L’imaginaire fait partie de mes thèmes favoris, surtout s’il est en lien avec le tourisme dans nos anciennes colonies. Je me devais donc d’assister à ce colloque « Décolonisons les imaginaires » organisé par Yamina Benguigui, réalisatrice et adjointe au Maire de Paris en charge des Droits de l’Homme et de la lutte contre les discriminations(*).

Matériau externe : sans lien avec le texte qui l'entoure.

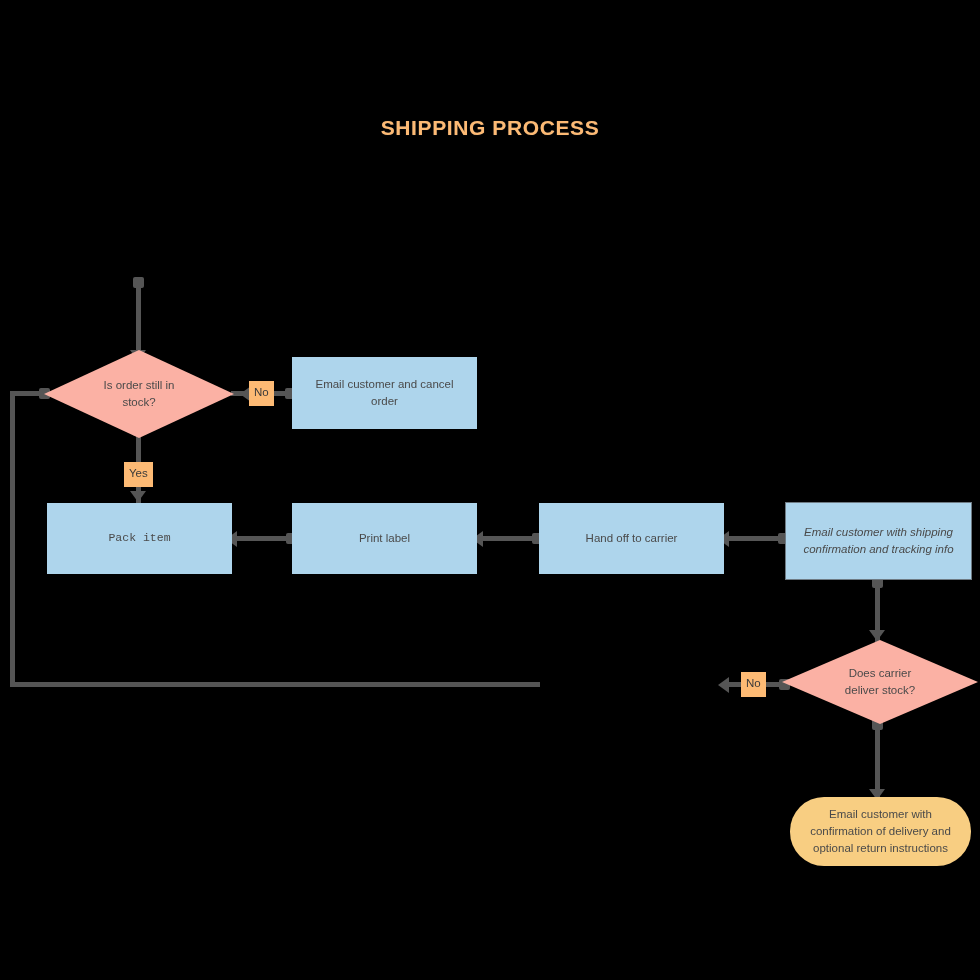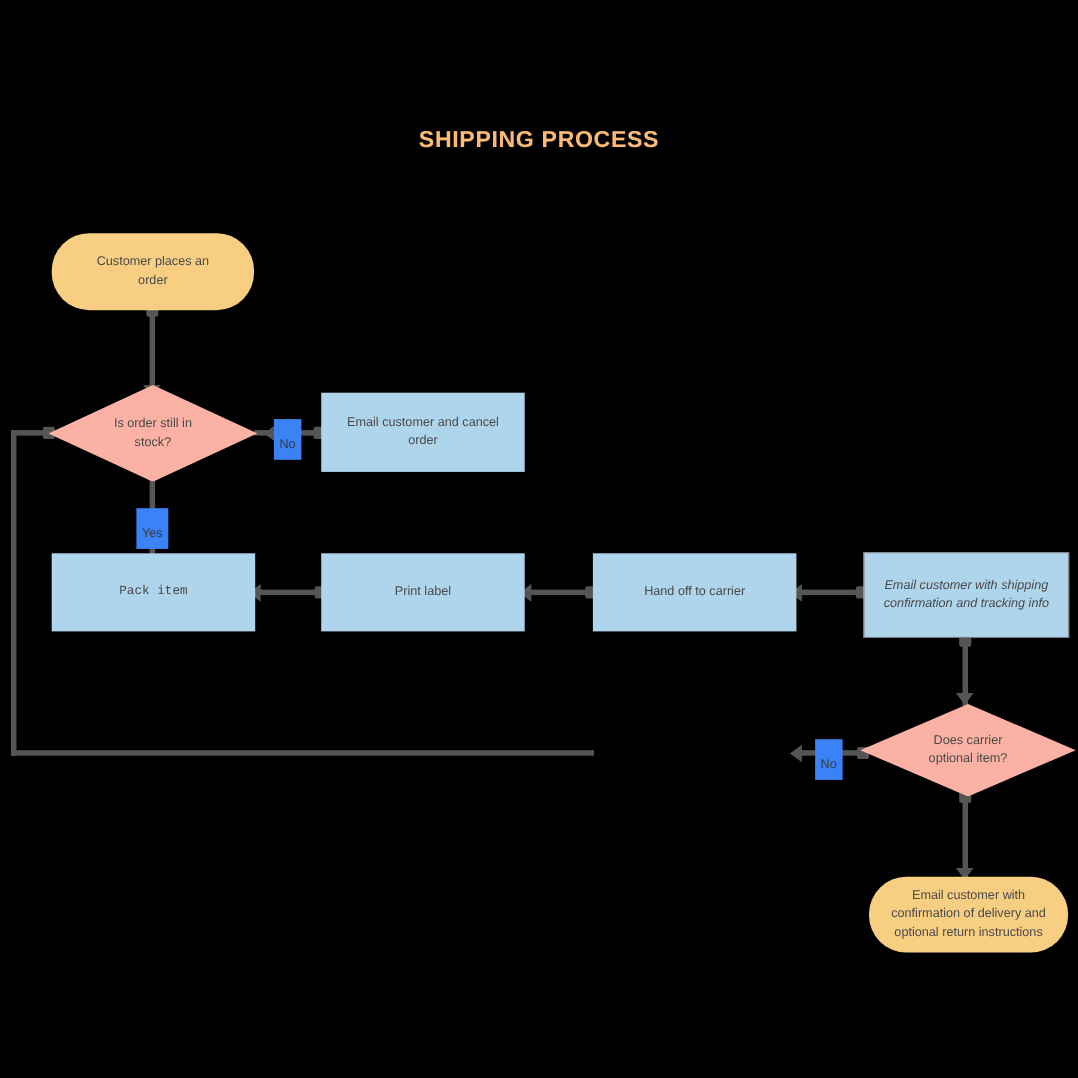--- a/index.html
+++ b/index.html
@@ -171,10 +171,6 @@
   <div class="conn h" style="left:10px; top:391px; width:35px;"></div>
   <div class="endpoint" style="left:39px; top:388px;"></div>
 
-  <div class="node terminator" style="left:47px; top:212px; width:184px; height:70px;">
-    <span class="node-label">Customer places an
-order</span>
-  </div>
 
   <div class="node decision" style="left:44px; top:350px; width:190px; height:88px;">
     <span class="diamond-shape"></span>

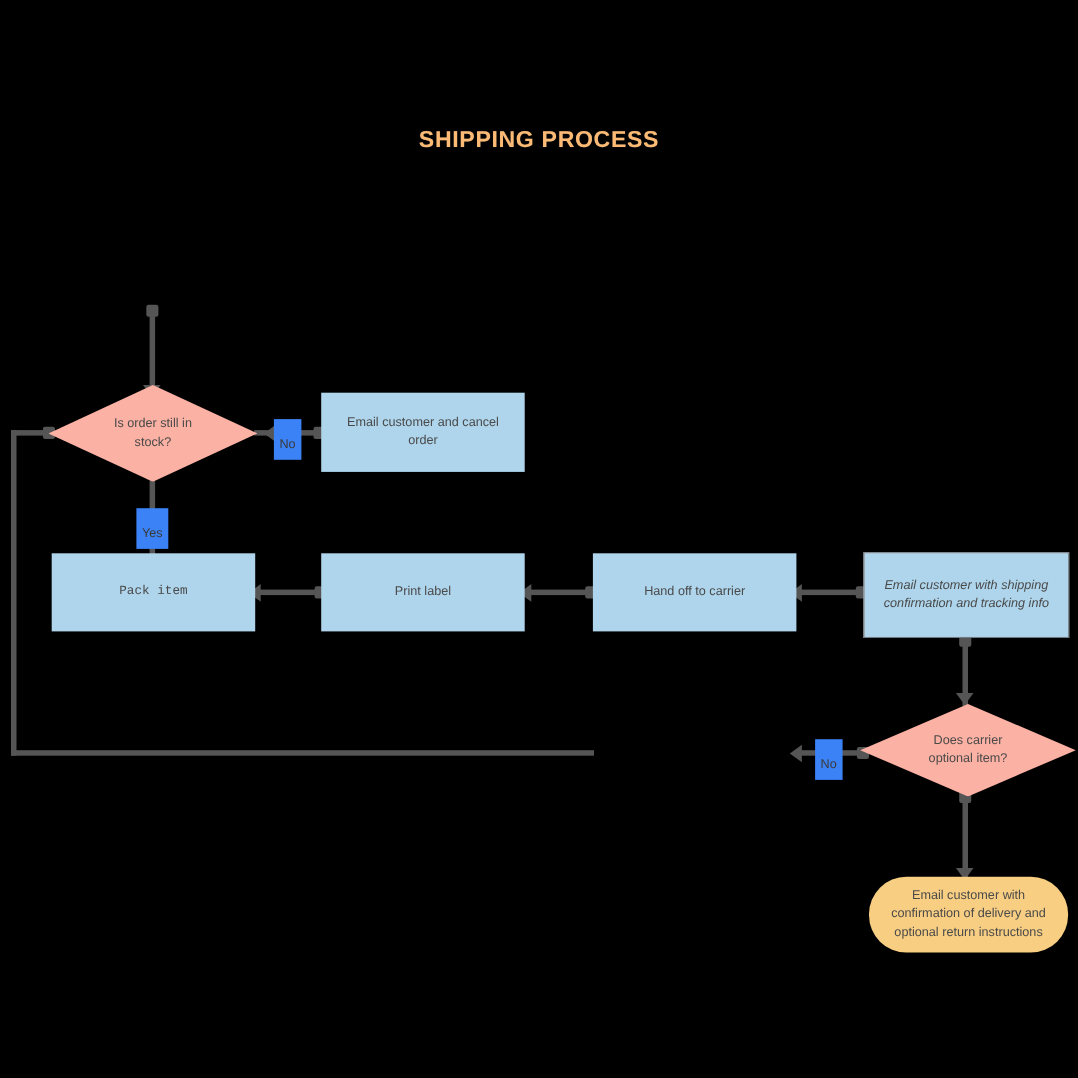--- a/index.html
+++ b/index.html
@@ -114,11 +114,11 @@
   
   .edge-label {
     position: absolute;
-    background: #3b82f6;
+    background: #fdba74;
     color: #3a3a3a;
     font-size: 11.5px;
     line-height: 1;
-    padding: 18px 5px 7px 5px;
+    padding: 6px 5px 7px 5px;
     text-align: center;
     user-select: none;
   }

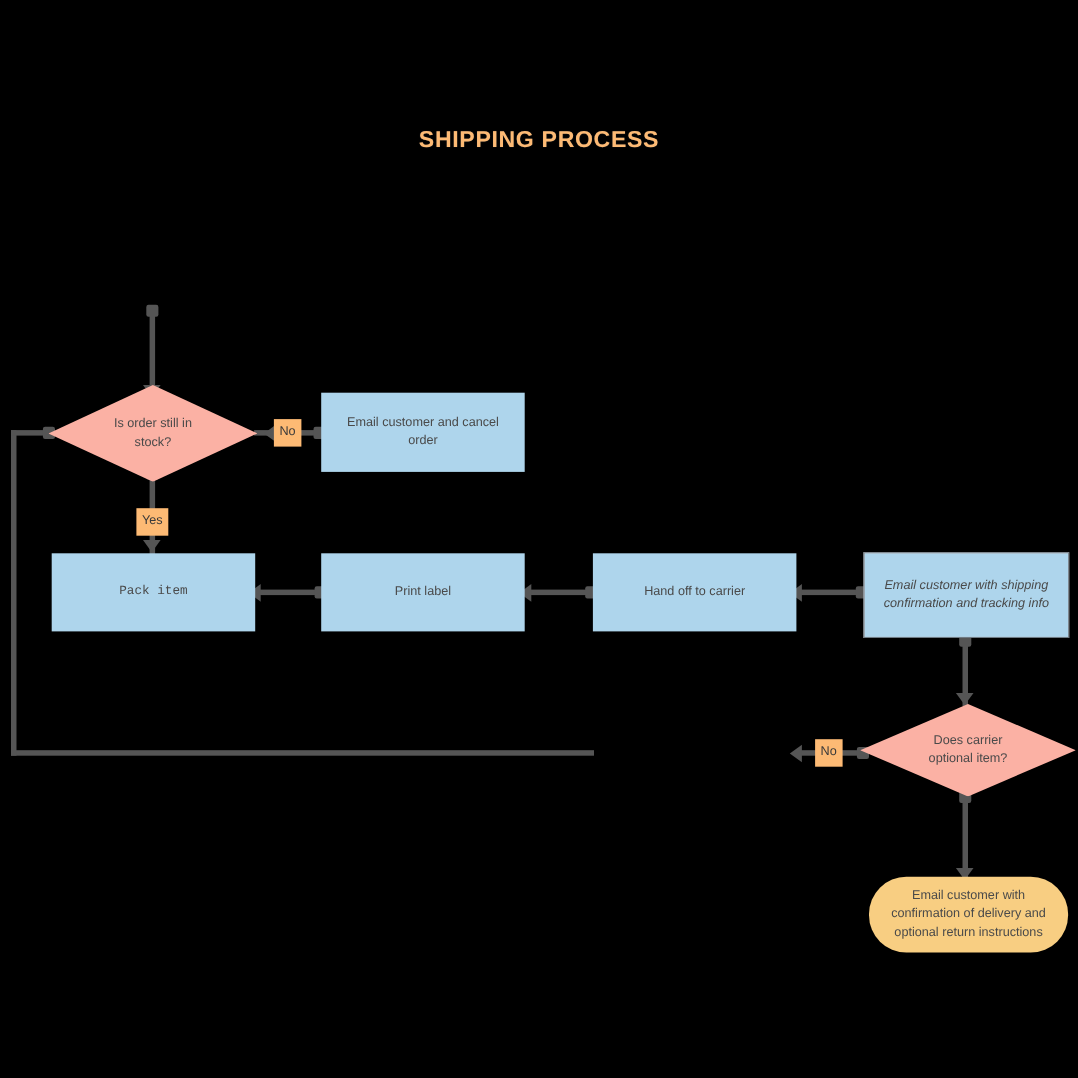--- a/index.html
+++ b/index.html
@@ -202,7 +202,7 @@
   <div class="node decision" style="left:782px; top:640px; width:196px; height:84px;">
     <span class="diamond-shape"></span>
     <span class="node-label">Does carrier
-optional item?</span>
+deliver stock?</span>
   </div>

Pris par mes activités associatives, j’ai loupé le premier débat, et je n’ai pu, à mon grand regret, que croiser Fabrice d’Almeida dans l’entrée de l’Hôtel de ville. Lorsque je suis arrivé, le colloque tournait à la foire d’empoigne. Pourtant, le deuxième débat, baptisé « Médias et clichés, banalisation des discriminations ? », avait commencé sur une note humoristique.
Les Indivisibles(**) proposaient une compilation de séquences vues à la TV, les Y’a bon Awards 2010, dressant une typologie de dérives médiatisées à l’encontre des minorités visibles(***). L’inventaire illustré permettait d’imaginer des solutions tant dans l’accès aux médias des minorités que dans les pratiques journalistiques.
Cette démonstration, qui avait la force et les faiblesses de la caricature, ne fut pas du tout du goût de Caroline Fourest entrée immédiatement en hystérie, alors même qu’elle dit partager 80% de la démonstration de ses jeunes consœurs, Noria Belgherri (Les Indivisibles) et Nassira El Moaddem (Bondy Blog)(****).
Caroline Fourest n’hésite pas à se contredire. Peut-on sérieusement souligner l’importance capitale de la représentation des femmes dans le monde du travail et refuser que le bénéfice d’une juste représentation vaille pour la diversité des origines dans les salles de rédaction ?
Il y avait de la chasse gardée dans son propos. L’élite (journalistique en l’espèce) seule sait ce qui est bon pour le peuple. Plutôt que d’informer avec honnêteté, son rôle est d’être le garant d’un dogme (laïcité et féminisme pour Mme Fourest) supposé menacé par la diversité, de dire ce qui est bien et ce qui ne l’est pas. Mme Fourest n’aurait-elle pas tendance à confondre sa casquette d’éditorialiste avec celle de journaliste ?
Par opposition, le propos nourri de la diversité des expériences des médias internationaux d’Estelle Youssoufa semblait beaucoup plus sensé. Pragmatique, cette journaliste à TV5 Monde, qui a travaillé pour Al-Jazeera, LCI, I>Télé, fait le constat que « le contrat journaliste-population n’est pas rempli », puisqu’une part importante de la population ne se reconnait pas dans ce qu’on dit d’elle, se sent trahie (le témoignage d’Abdel (affaire du Point) était particulièrement éclairant de ce ressenti). Mme Youssoufa pointe l’entre-soi du journalisme français, le formatage des rédactions qui ne sont pas fidèles à la société. Elle reconnait volontiers que le terrain est miné en raison de l’instrumentalisation politique du débat alors même qu’il faudrait sortir des non-dits. Au passage, je pense que le même constat de trahison vaut aussi pour les partis politiques et peut expliquer leur désaffection.
Le troisième débat « Décoloniser le langage, devoir de mémoire, devoir de création ? » était beaucoup plus pacifique. Vincent Geisser déconstruisit avec force effets de manche les mots « intégration » et « diversité » en démontrant leur filiation avec le pouvoir. Plus linguiste que politologue, Alain Rey rappelle – entre mille choses passionnantes – qu’écartelé entre signe et idée, « chaque mot est un conflit en puissance ». Le coupable, ce n’est pas le mot mais son usage ; la publicité par exemple est parente de la propagande, elle fabrique un discours pour changer des mentalités. Pointant le rôle de la presse, il invite à une thérapeutique du langage, à la création d’un hypothétique Ministère de l’usage des mots.
(*) Un colloque pour lutter contre les discriminations raciales – Paris.fr. Décoloniser le langage pour lutter contre les discriminations. 8 octobre, Hôtel de ville de Paris.
(**) Les Indivisibles
(***) de mémoire :
- islamophobie (la figure du musulman comme ennemi intérieur, nous et eux)
- ethnicisation de faits sociaux (double peine)
- dénégation de faits historiques (Hors-la-loi)
- expression colonialiste
- attirance pour le sensationnalisme (affaire du Point, la cité du mâle)
- poids des « grandes gueules », pourfendeurs du politiquement correct (Zemmour…)
- identité nationale en négatif
(****) Bondy Blog, par la bouche de Nassira El Moaddem, insiste sur le poids de la TV « le média le plus dévastateur » qui produit un sentiment de trahison (mots, portraits, programme, vision binaire) en s’appuyant sur des exemples non représentatifs.